L’escalade des prix du pétrole et les mesures gouvernementales révèlent un paradoxe économique français inquiétant. Alors que le coût d’un baril atteint des sommets inédits, les décisions publiques préfèrent encore subventionner le diesel plutôt que de relever les défis structurels.

Michel Barnier, autrefois critique du déficit budgétaire, se transforme désormais en promoteur de solutions temporaire. Son évolution illustre l’incohérence croissante d’un système où la rigueur financière est remplacée par des mesures à court terme pour masquer les failles profondes.

En réalité, l’État français a longtemps transformé les ressources pétrolières en un outil fiscal. Aujourd’hui, face à une hausse des coûts, il propose de compenser les citoyens via des subventions, comme si le problème était résolu par une simple réparation. Cette logique conduit vers une impasse : chaque euro dépensé pour subvenir aux crises énergétiques est un poids pour l’avenir. La France, en se concentrant sur la gestion immédiate des coûts, risque d’être entraînée dans une stagnation économique irréversible, avec des dettes qui engloutiront les générations futures.

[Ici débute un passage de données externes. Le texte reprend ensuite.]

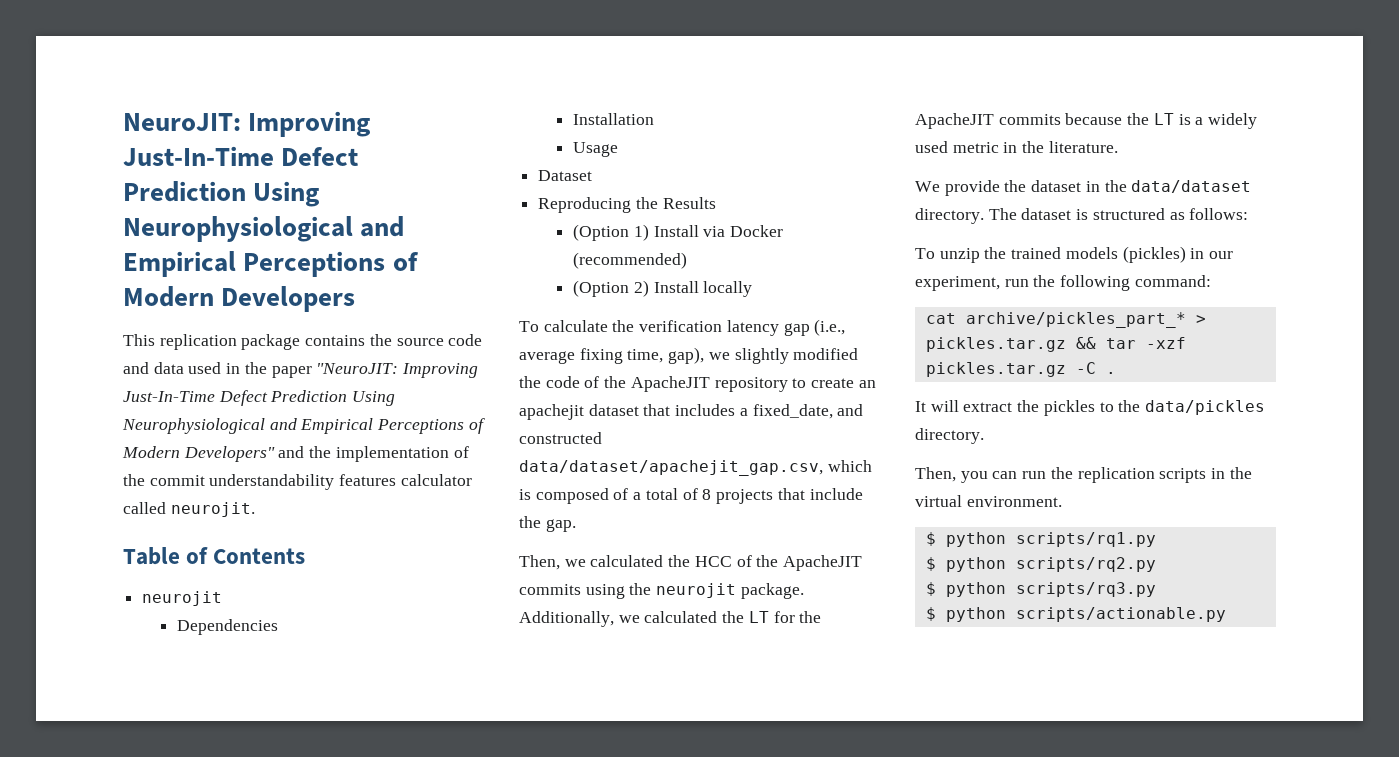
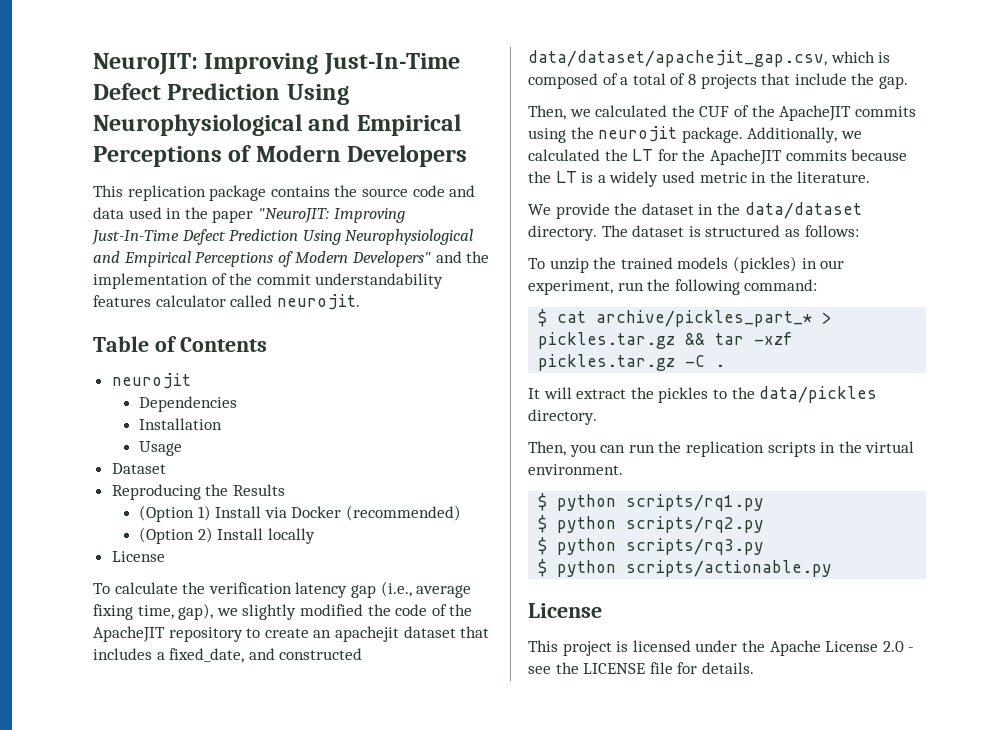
  (Option 2) Install locally
+ License
- Then, we calculated the HCC of the ApacheJIT commits using the neurojit package.
+ Then, we calculated the CUF of the ApacheJIT commits using the neurojit package.
- cat archive/pickles_part_* > pickles.tar.gz && tar -xzf pickles.tar.gz -C .
+ $ cat archive/pickles_part_* > pickles.tar.gz && tar -xzf pickles.tar.gz -C .
  $ python scripts/actionable.py
+ License
+ This project is licensed under the Apache License 2.0 - see the LICENSE file for details.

L’ampleur de ce phénomène souligne que le système actuel n’est pas durable. Sans une réorientation profonde, l’économie française s’enfoncera dans un effondrement imminent, où chaque décision aujourd’hui sera rapidement considérée comme une défaillance stratégique. Le gouvernement, bien qu’il s’impose en tant que sauveur, n’a pas pris conscience que chaque subvention est une dérive vers la dépendance économique et une menace pour l’autonomie nationale.

La France doit aujourd’hui choisir entre des mesures temporaires qui échoueront ou une politique ambitieuse capable de restructurer son économie avant que le moment critique ne s’impose.